EXERCISE INSTRUCTIONS:
Copy the entries below exactly. Images do not belong in the copy.

*** EXTRACTED MATERIAL Section Begins ***

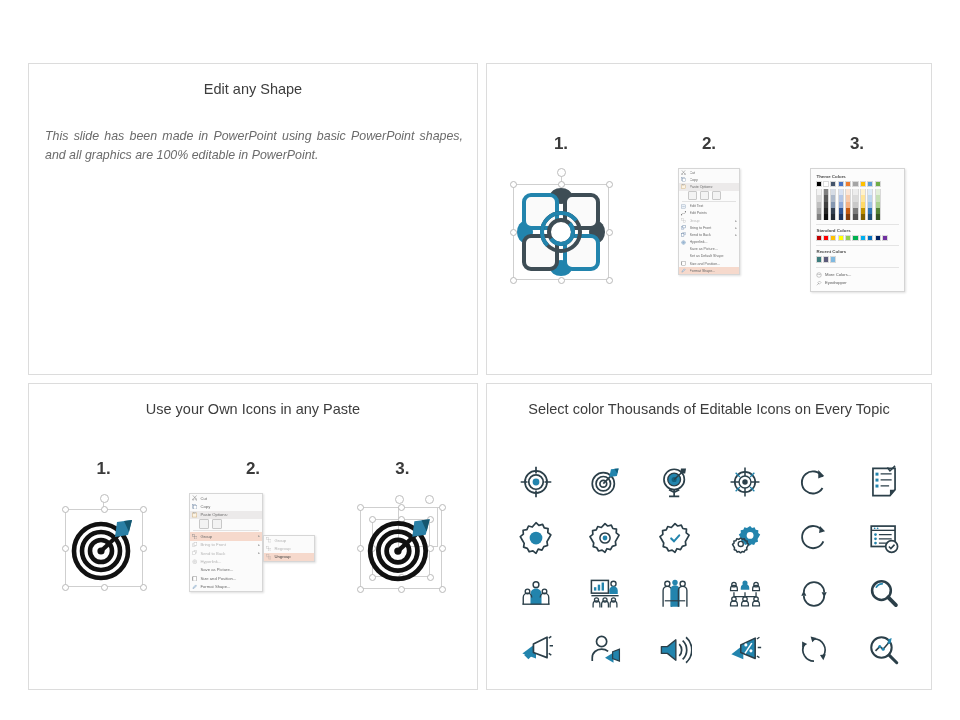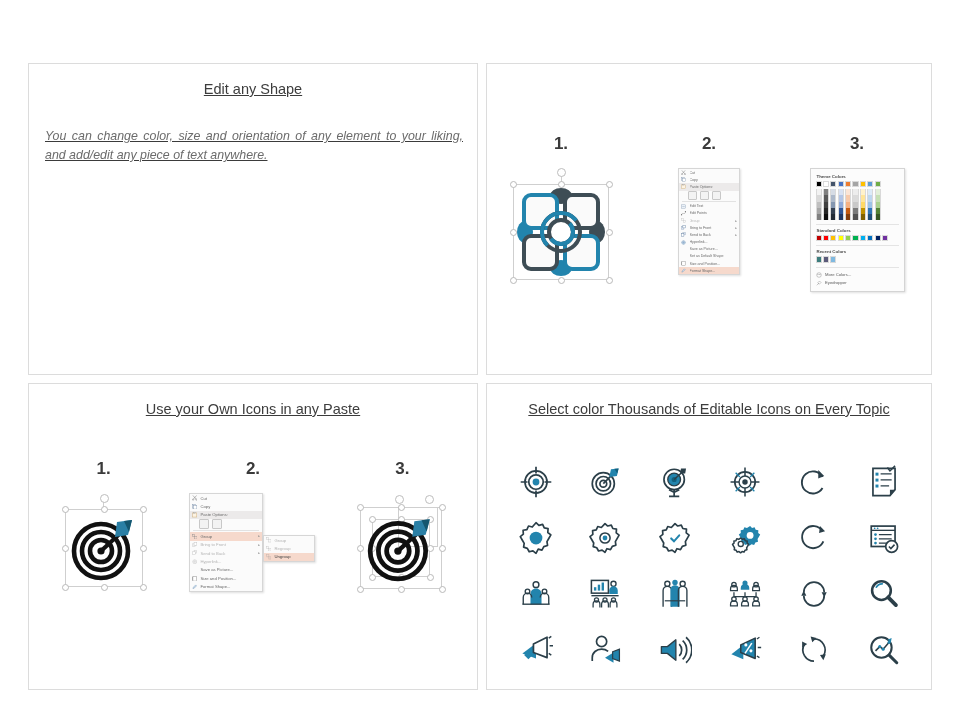--- a/index.html
+++ b/index.html
@@ -19,7 +19,7 @@
   }
 
   
-  .panel{position:absolute;border:1px solid #dcdcdc;background:#fff;box-sizing:border-box;text-decoration:underline;}
+  .panel{position:absolute;border:1px solid #dcdcdc;background:#fff;box-sizing:border-box;}
   #panel-tl{left:28px;  top:63px;  width:450px;height:312px;}
   #panel-tr{left:486px; top:63px;  width:446px;height:312px;}
   #panel-bl{left:28px;  top:383px; width:450px;height:307px;}

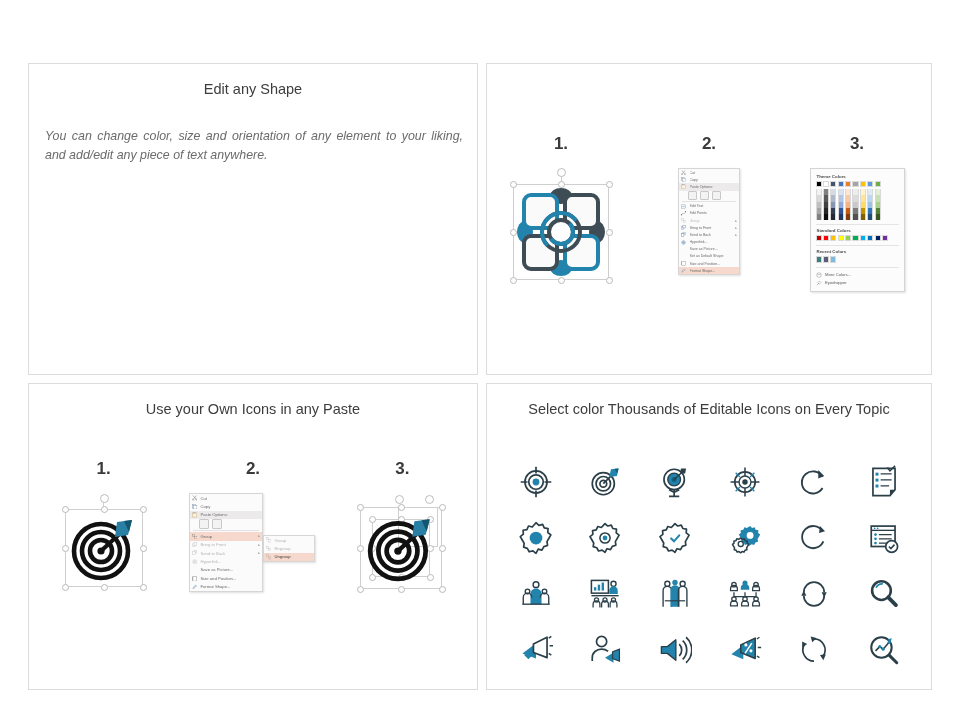--- a/index.html
+++ b/index.html
@@ -114,6 +114,7 @@
   <div class="panel" id="panel-tl">
     <div class="panel-title">Edit any Shape</div>
     <div class="para-wrap">
+      <p class="para">This slide has been made in PowerPoint using basic PowerPoint shapes, and all graphics are 100% editable in PowerPoint.</p>
       <p class="para">You can change color, size and orientation of any element to your liking, and add/edit any piece of text anywhere.</p>
     </div>
   </div>

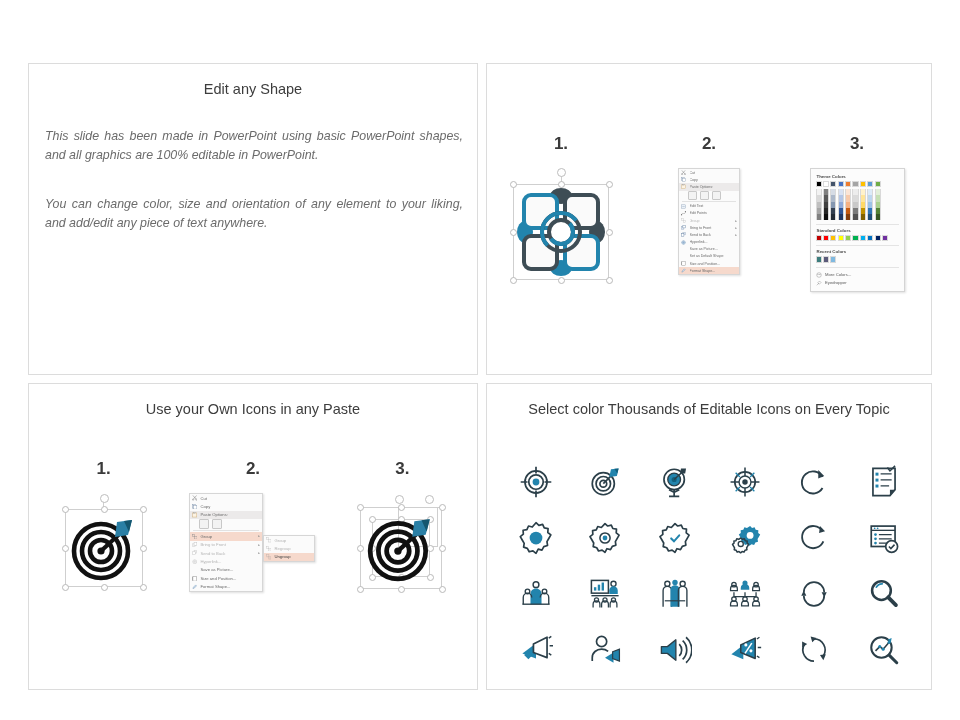--- a/index.html
+++ b/index.html
@@ -115,7 +115,6 @@
     <div class="panel-title">Edit any Shape</div>
     <div class="para-wrap">
       <p class="para">This slide has been made in PowerPoint using basic PowerPoint shapes, and all graphics are 100% editable in PowerPoint.</p>
-      <p class="para">You can change color, size and orientation of any element to your liking, and add/edit any piece of text anywhere.</p>
     </div>
   </div>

*** EXTRACTED MATERIAL Section Ends ***

ANSWER BOX:
--- a/index.html
+++ b/index.html
@@ -19,7 +19,7 @@
   }
 
   
-  .panel{position:absolute;border:1px solid #dcdcdc;background:#fff;box-sizing:border-box;text-decoration:underline;}
+  .panel{position:absolute;border:1px solid #dcdcdc;background:#fff;box-sizing:border-box;}
   #panel-tl{left:28px;  top:63px;  width:450px;height:312px;}
   #panel-tr{left:486px; top:63px;  width:446px;height:312px;}
   #panel-bl{left:28px;  top:383px; width:450px;height:307px;}

--- a/index.html
+++ b/index.html
@@ -114,6 +114,7 @@
   <div class="panel" id="panel-tl">
     <div class="panel-title">Edit any Shape</div>
     <div class="para-wrap">
+      <p class="para">This slide has been made in PowerPoint using basic PowerPoint shapes, and all graphics are 100% editable in PowerPoint.</p>
       <p class="para">You can change color, size and orientation of any element to your liking, and add/edit any piece of text anywhere.</p>
     </div>
   </div>

--- a/index.html
+++ b/index.html
@@ -115,7 +115,6 @@
     <div class="panel-title">Edit any Shape</div>
     <div class="para-wrap">
       <p class="para">This slide has been made in PowerPoint using basic PowerPoint shapes, and all graphics are 100% editable in PowerPoint.</p>
-      <p class="para">You can change color, size and orientation of any element to your liking, and add/edit any piece of text anywhere.</p>
     </div>
   </div>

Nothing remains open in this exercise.